* Exercise brief: The answer must be an exact transcription of every record.

* Data records:
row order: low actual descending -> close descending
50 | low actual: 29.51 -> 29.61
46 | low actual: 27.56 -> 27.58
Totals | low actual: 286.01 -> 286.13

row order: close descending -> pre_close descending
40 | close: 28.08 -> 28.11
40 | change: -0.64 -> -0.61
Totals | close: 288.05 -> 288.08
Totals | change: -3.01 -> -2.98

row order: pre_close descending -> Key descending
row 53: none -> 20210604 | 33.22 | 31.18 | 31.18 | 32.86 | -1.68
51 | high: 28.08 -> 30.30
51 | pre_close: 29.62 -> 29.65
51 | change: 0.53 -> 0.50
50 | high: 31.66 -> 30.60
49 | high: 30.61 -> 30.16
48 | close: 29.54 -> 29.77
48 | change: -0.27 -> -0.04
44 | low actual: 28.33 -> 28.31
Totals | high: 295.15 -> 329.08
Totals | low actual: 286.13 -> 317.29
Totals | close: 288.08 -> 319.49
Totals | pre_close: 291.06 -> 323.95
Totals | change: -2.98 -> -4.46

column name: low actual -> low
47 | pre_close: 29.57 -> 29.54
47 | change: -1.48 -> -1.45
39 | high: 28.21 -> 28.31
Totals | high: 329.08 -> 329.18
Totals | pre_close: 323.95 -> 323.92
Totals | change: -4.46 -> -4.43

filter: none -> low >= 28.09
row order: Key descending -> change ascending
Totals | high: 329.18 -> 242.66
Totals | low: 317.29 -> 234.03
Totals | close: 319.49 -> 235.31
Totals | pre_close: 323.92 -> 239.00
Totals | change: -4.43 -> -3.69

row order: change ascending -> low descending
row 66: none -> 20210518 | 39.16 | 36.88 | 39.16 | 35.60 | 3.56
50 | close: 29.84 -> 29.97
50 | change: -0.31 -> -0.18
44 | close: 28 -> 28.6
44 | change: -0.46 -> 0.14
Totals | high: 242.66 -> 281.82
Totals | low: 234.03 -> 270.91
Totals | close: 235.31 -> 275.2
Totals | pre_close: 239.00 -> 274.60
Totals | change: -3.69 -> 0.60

* Solution for this problem:
row order: low actual descending -> close descending
50 | low actual: 29.51 -> 29.61
46 | low actual: 27.56 -> 27.58
Totals | low actual: 286.01 -> 286.13

row order: close descending -> pre_close descending
40 | close: 28.08 -> 28.11
40 | change: -0.64 -> -0.61
Totals | close: 288.05 -> 288.08
Totals | change: -3.01 -> -2.98

row order: pre_close descending -> Key descending
row 53: none -> 20210604 | 33.22 | 31.18 | 31.18 | 32.86 | -1.68
51 | high: 28.08 -> 30.30
51 | pre_close: 29.62 -> 29.65
51 | change: 0.53 -> 0.50
50 | high: 31.66 -> 30.60
49 | high: 30.61 -> 30.16
48 | close: 29.54 -> 29.77
48 | change: -0.27 -> -0.04
44 | low actual: 28.33 -> 28.31
Totals | high: 295.15 -> 329.08
Totals | low actual: 286.13 -> 317.29
Totals | close: 288.08 -> 319.49
Totals | pre_close: 291.06 -> 323.95
Totals | change: -2.98 -> -4.46

column name: low actual -> low
47 | pre_close: 29.57 -> 29.54
47 | change: -1.48 -> -1.45
39 | high: 28.21 -> 28.31
Totals | high: 329.08 -> 329.18
Totals | pre_close: 323.95 -> 323.92
Totals | change: -4.46 -> -4.43

filter: none -> low >= 28.09
row order: Key descending -> change ascending
Totals | high: 329.18 -> 242.66
Totals | low: 317.29 -> 234.03
Totals | close: 319.49 -> 235.31
Totals | pre_close: 323.92 -> 239.00
Totals | change: -4.43 -> -3.69

row order: change ascending -> low descending
row 66: none -> 20210518 | 39.16 | 36.88 | 39.16 | 35.60 | 3.56
50 | close: 29.84 -> 29.97
50 | change: -0.31 -> -0.18
44 | close: 28 -> 28.6
44 | change: -0.46 -> 0.14
Totals | high: 242.66 -> 281.82
Totals | low: 234.03 -> 270.91
Totals | close: 235.31 -> 275.2
Totals | pre_close: 239.00 -> 274.60
Totals | change: -3.69 -> 0.60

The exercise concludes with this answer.